That's crazy,it's kind of funny when I'm at a store and they ask me if they can help me find anything ,I always say I'm looking for your free box full of money


----------



## Gene01 (Jan 5, 2009)

That's incredible!


----------



## Loren (May 30, 2008)

Wendell Castle's carved "Ghost Clock".


----------



## chief101 (Oct 30, 2009)

Unreal!


----------



## Kentuk55 (Sep 21, 2010)

I tell everyone I talk with, that I'm waiting on that suitcase o money to land on my rooftop, or in my yard. If it happens, they'll get a piece o the pie…........


----------



## Bob Collins (Apr 25, 2008)

Great carving and painting. Could have a lot of fun dropping a packet of these notes around or like the old game of money on a string. Thanks for sharing Pete.


----------



## 2436 (Dec 3, 2014)

Hi Pete, I've been wanting to try some carving, maybe combined with something made on the lathe.
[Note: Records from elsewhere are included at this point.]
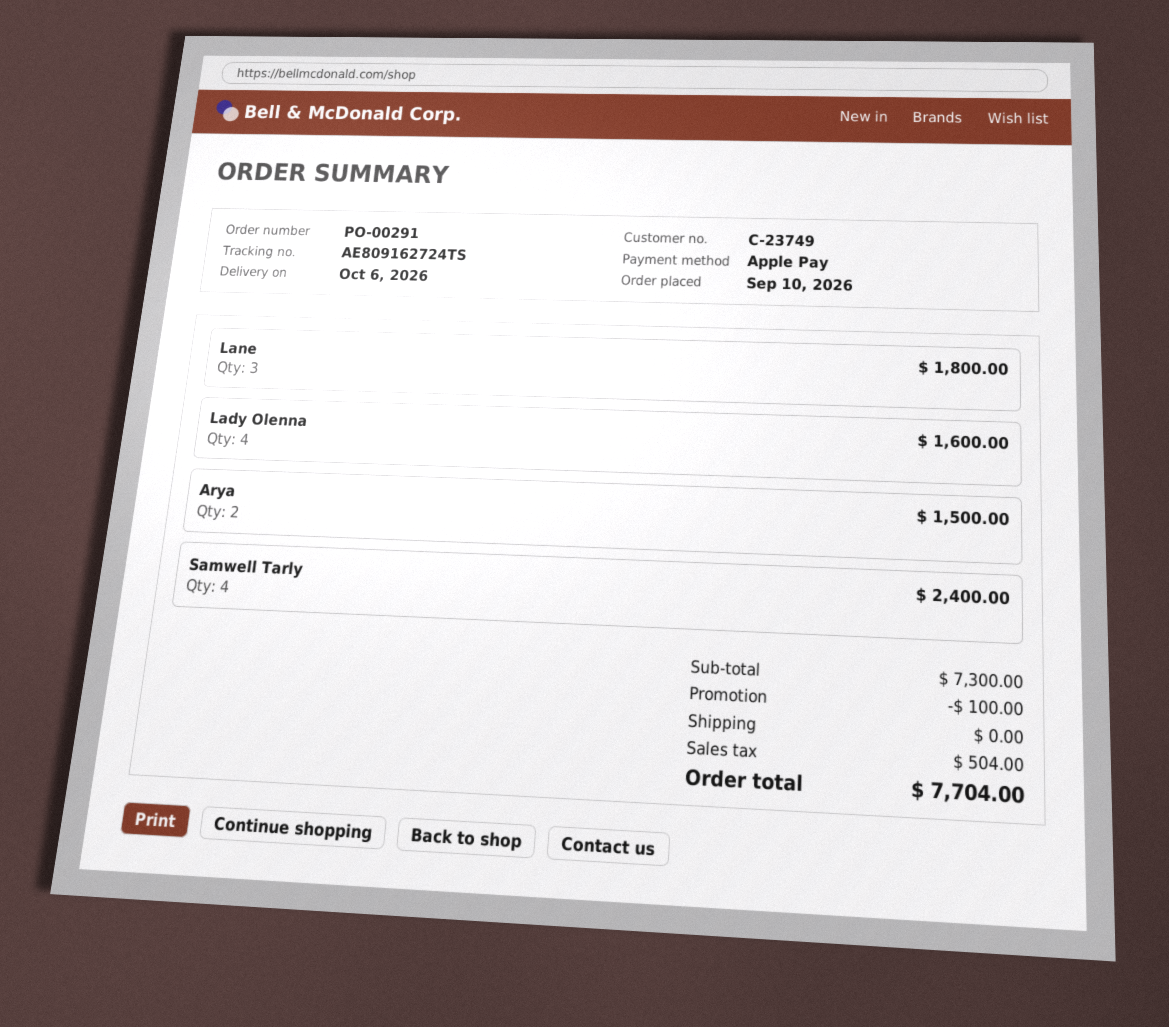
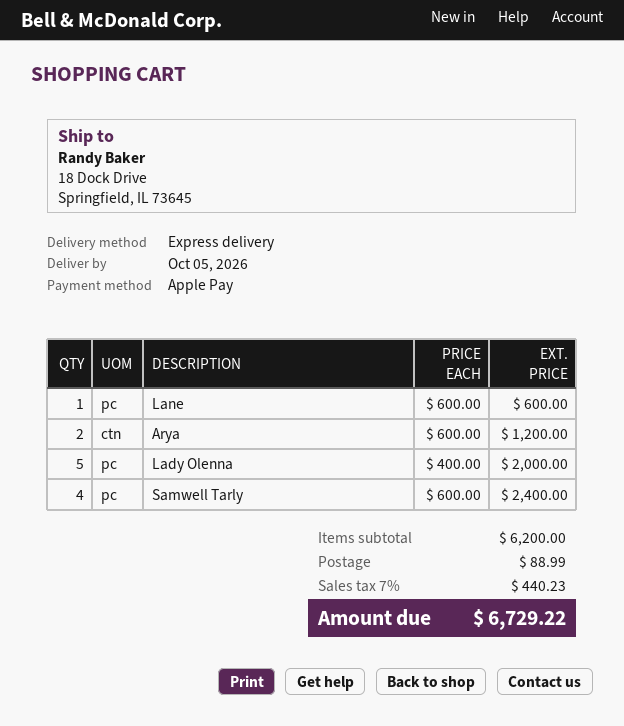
delivery date: 2026-10-06 -> 2026-10-05
Lane: 3 for 1800.00 -> 1 for 600.00
Lady Olenna: 4 for 1600.00 -> 5 for 2000.00
Arya: 2 for 1500.00 -> 2 for 1200.00
subtotal: 7300.00 -> 6200.00
discount: 100.00 -> none
shipping: 0.00 -> 88.99
tax: 504.00 -> 440.23
total: 7704.00 -> 6729.22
Seeing a stunning project like this moves it up on my 'want to do list'.


----------



## tomsteve (Jan 23, 2015)

that guys work is incredible. more talent than just in the carving. i think the patience necessary to do what he does is a talent. the painting talent also blows me away.
heres some more of his work
http://www.randallrosenthal.com/Pages/New%20Pages/contents.htm


----------



## Tennessee (Jul 8, 2011)

I wonder how he does the painting of the bills, and the curves and corregations on the lids of the "cardboard box". Those two efforts were just beyond anything I can imagine, less alone ever hope to perform.

The crazy part is it all looks to have been done with his mind's eye, not to some pattern.


----------



## helluvawreck (Jul 21, 2010)

That is an amazing piece of work. It's actually unbelievable.

helluvawreck aka Charles
http://woodworkingexpo.wordpress.com


----------